Starting up a business has become many young people’s dream. However, they lack not only knowledge and skills to be a businessman, but also a strong and extensive network to develop their businesses. Design Incubation Programme (DIP) organised by Hong Kong Design Centre (HKDC) serves exactly this purpose for local designers to learn how to establish a business in a sustainable way. Acting as a go-between, HKDC has engaged a hotel group from Singapore – The South Beach (SB) who has then led to business contracts worth over HK$4 million with a handful of DIP incubatees.

Pushing Through Singapore Visit

Antony, Mandy and Monica are DIP graduates while Polly, Telly and Percy are still at their “learning” stage. Telly, whose company focuses on upcycling car parts, said “The office for DIP participants is in InnoCentre, Kowloon Tong. I would describe here as the “Hong Kong Silicon Valley” because this place allows designers from different fields to exchange their ideas and to cooperate, forming a nice atmosphere for design and business. The cohesion make¬s it more effective to attract more customers.” SB, positioned as a design hotel, have eyes for Telly’s Art Furniture.

When opportunity comes, grasp it at the right time. After meeting DIP designers, SB decided to choose six of them and invited them to visit the working-in-progress hotel in late 2014. “Being invited is of course very exciting, but we do not really know what we have to do,” said Mandy, visual designer and video editor. 

A Challenging Visit 

Upon arriving at Singapore, SB spontaneously asked the designers to work on their respective areas and showcase their creation. Polly, a fashion designer, was asked to design a hotel uniform using materials she brought. Polly recalled, “They gave me a room and two mannequins, that’s it. They even asked me to display the finished uniform, which is a big challenge for me”. Apart from the tight timeline, she also encountered a black out in the cat walk show. Polly uses canton silk for her design. She requested the attire to be washed by hand. Yet, the hotel washed it with a washing machine for 20 times, which was very memorable to her.

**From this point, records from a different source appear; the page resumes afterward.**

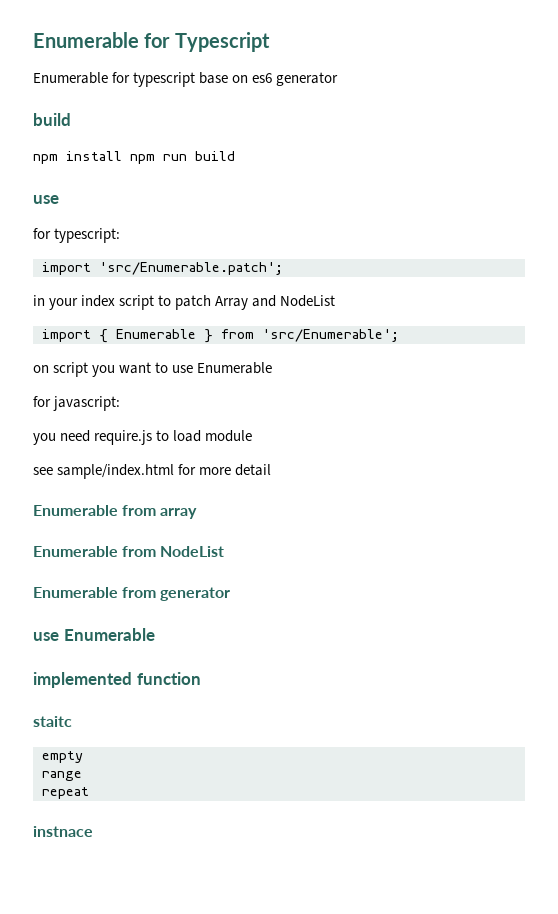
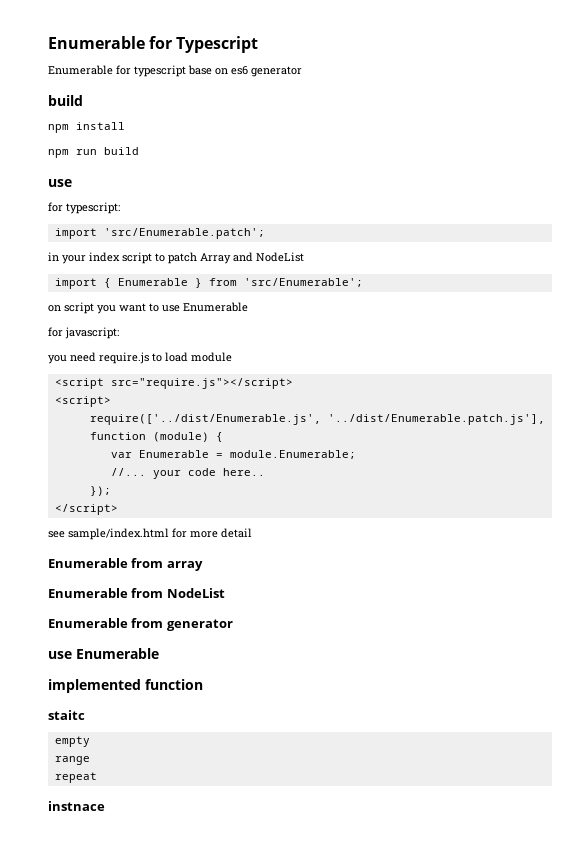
(122, 156) none -> (125, 126) //
(253, 436) none -> [54,378,293,389] [54,396,111,407] [89,414,545,425] [89,432,223,442] [110,450,356,459] [110,468,265,479] [89,486,111,496] [54,504,118,515] // <script src="require.js"></script> // <script> // require(['../dist/Enumerable.js', '../dist/Enumerable.patch.js'], function (module) { // var Enumerable = module.Enumerable; // //... your code here.. // }); // </script>

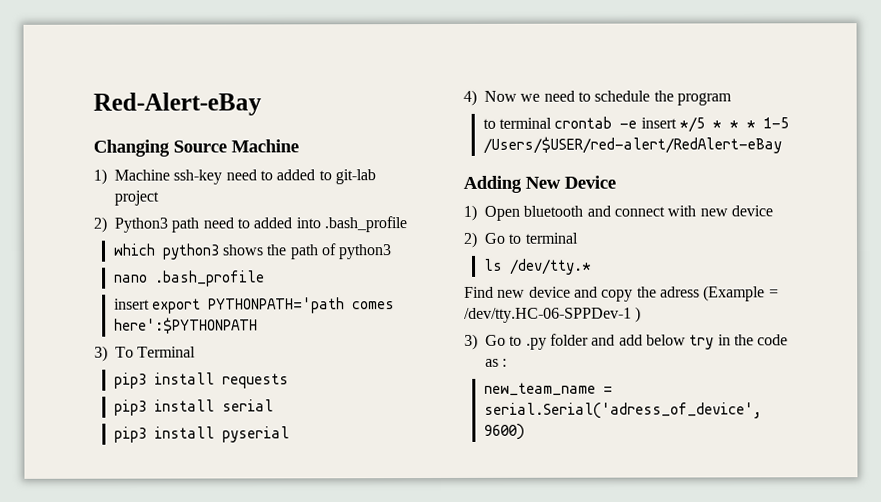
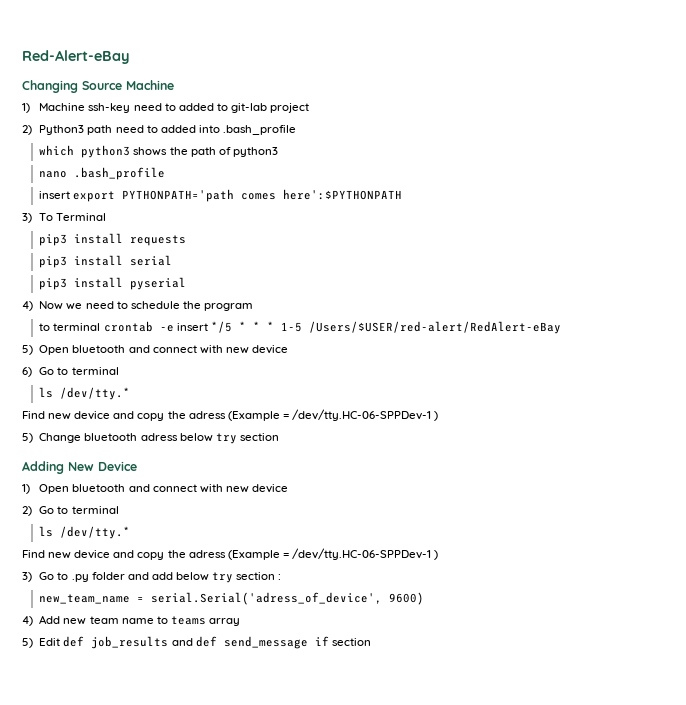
(782, 145) none -> [22,345,289,355] [22,367,119,377] [39,387,131,400] [22,409,439,421] [22,433,279,444] // 5) Open bluetooth and connect with new device // 6) Go to terminal // ls /dev/tty.* // Find new device and copy the adress (Example = /dev/tty.HC-06-SPPDev-1 ) // 5) Change bluetooth adress below try section
[717,334,789,346] [485,358,499,367] in the code as -> [236,572,276,580] section
(525, 431) none -> [22,615,241,626] [22,636,371,649] // 4) Add new team name to teams array // 5) Edit def job_results and def send_message if section

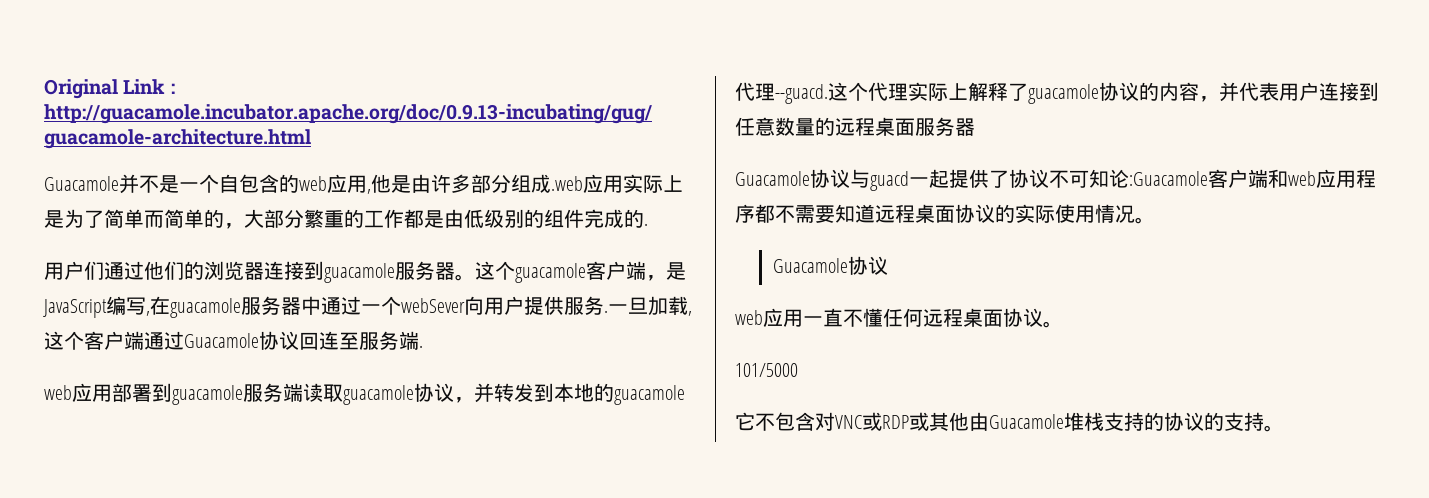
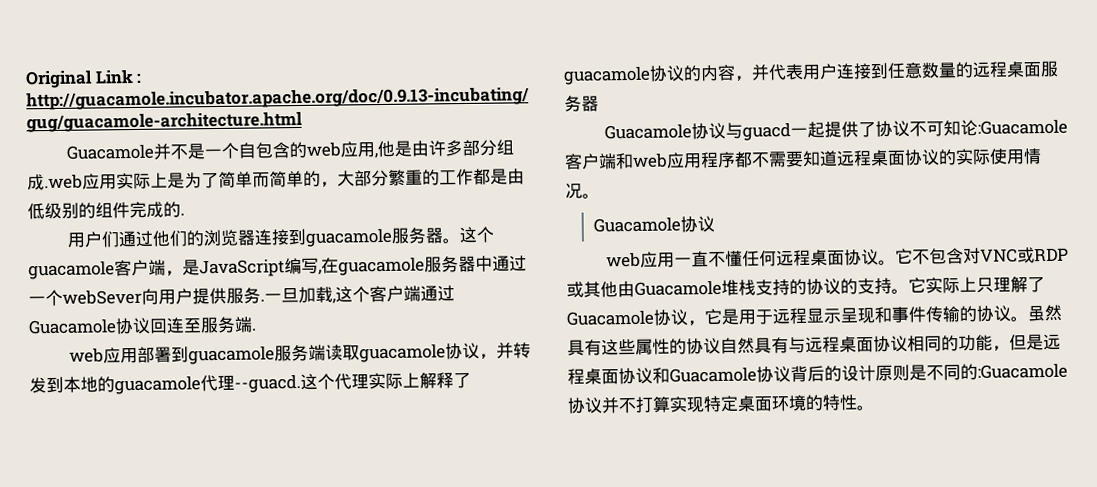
[735,363,798,377] // 101/5000 // -> (896, 262) none
(1284, 428) none -> [908,276,1045,294] [566,304,1062,327] [567,333,1061,356] [567,363,1068,385] [567,394,875,414] 它实际上只理解了Guacamole协议，它是用于远程显示呈现和事件传输的协议。虽然具有这些属性的协议自然具有与远程桌面协议相同的功能，但是远程桌面协议和Guacamole协议背后的设计原则是不同的:Guacamole协议并不打算实现特定桌面环境的特性。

After all those challenges, the designers were rewarded a contract with SB while some are still working closely with SB. There are a lot of talented young designers in Hong Kong, but they are waiting for opportunities to be discovered. They all expressed that HKDC and DIP helped them a lot in this regard. Mandy echoed, “Having a business is a constant process of solving problems. DIP has enhanced my problem-solving skills. My company grew from 1 person to now a small company of 30 employees”. Percy, a jewelry designer who has her own office after joining DIP said, “Knowledge on business and finance is extremely helpful for a new designer. Through DIP, you will also learn how to market your designs and products to more customers.”

HK Designers Meet Talent Scout

Antony remarks, “If you want to be a part of a large-scaled project, first you need to have quality design or service, but of course, the help from HKDC is indispensable. Had it not been for HKDC, our designs would have not been showcased to SB”. Aside from commercial collaboration, HKDC also provides support in other different aspects. Dr. John Lo, HKDC senior consultant and the Chairman of Design Admission Panel, DIP, also acts as a bridge between the designers and SB. Antony continued “Whenever I do not know what to do, I will ask Dr. Lo”. As a mobile application designer, Antony used the hotel decor as a blue print to design a mobile application, building and reinforcing its brand.

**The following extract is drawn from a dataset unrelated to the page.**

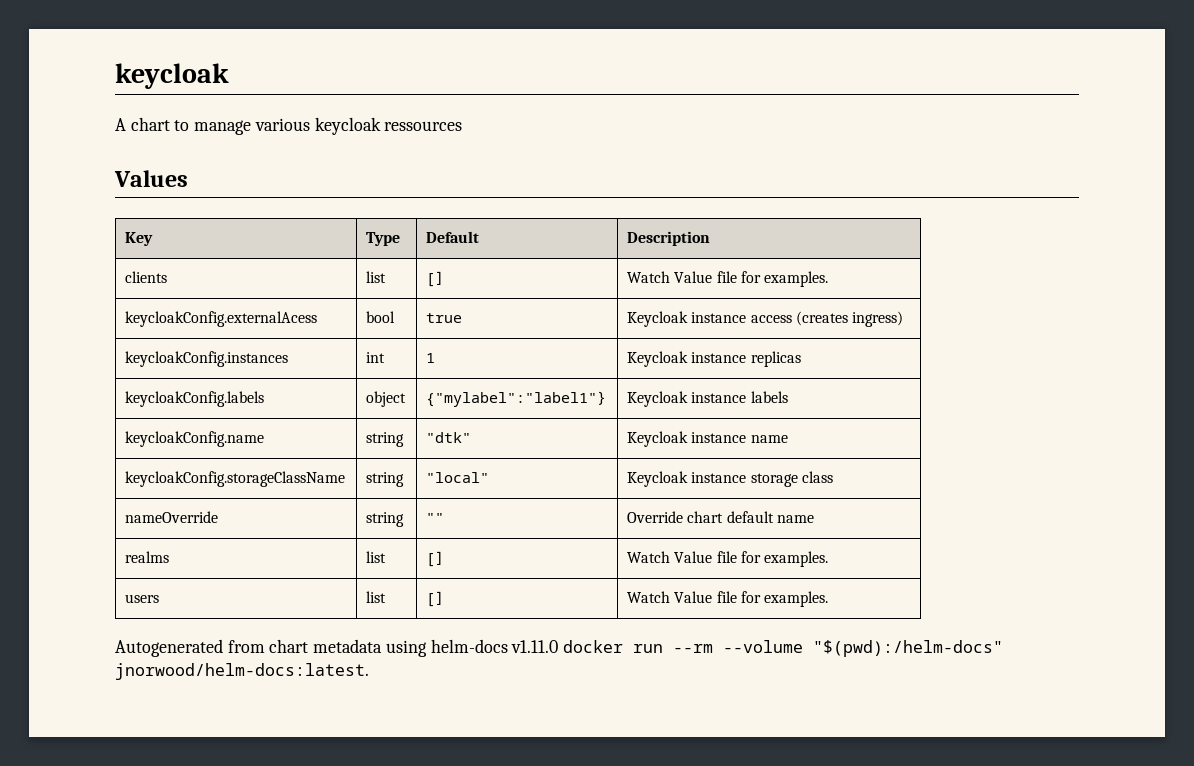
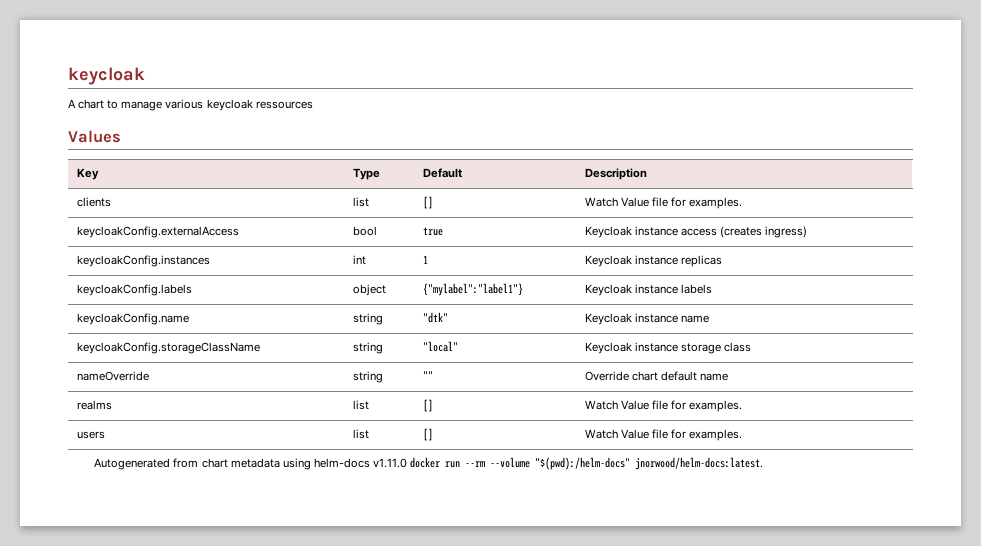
[125,311,318,327] keycloakConfig.externalAcess -> [76,226,239,238] keycloakConfig.externalAccess

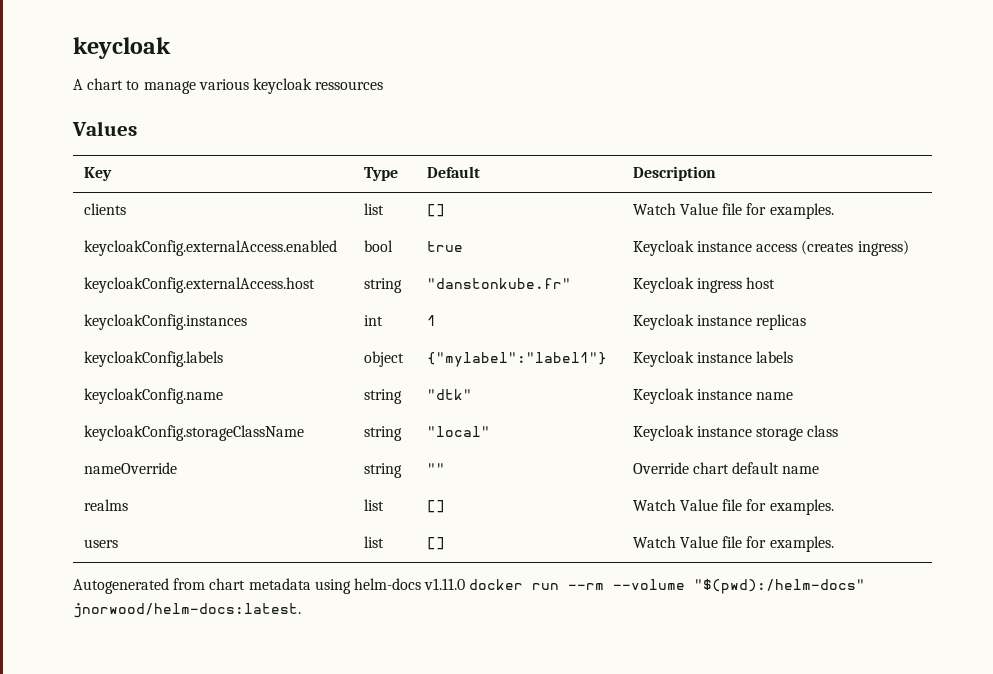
[76,226,239,238] keycloakConfig.externalAccess -> [83,240,337,256] keycloakConfig.externalAccess.enabled
(807, 232) none -> [83,277,315,293] [363,278,402,293] [426,278,571,289] [632,277,776,293] // keycloakConfig.externalAccess.host | string | "danstonkube.fr" | Keycloak ingress host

On the other hand, Monica’s ceramic design will also become part of the hotel’s cutlery.  She became more confident of her company’s prospect after working for this international project. Shesaid, “Designers who are interested in joining DIP need to have a can-do attitude so that they can acquire knowledge and be exposed to opportunities brought by the programme across two years”.

Ms Elina Lee, the Director of Partnership, Marketing & Communications of HKDC, was responsible for the collaboration between HKDC and SB. She also joined the six designers and gave them some valuable opinions and solutions to their problems during the trip. Elina remarks, “Under the support from the government, DIP brings many opportunities and business knowledge to local gifted designers. Hong Kong indeed has a lot of brilliant designers. The role of HKDC is to bring them more attention, to push forward the development of design industry in Hong Kong, hoping local enterprises will recognise and support local designers.”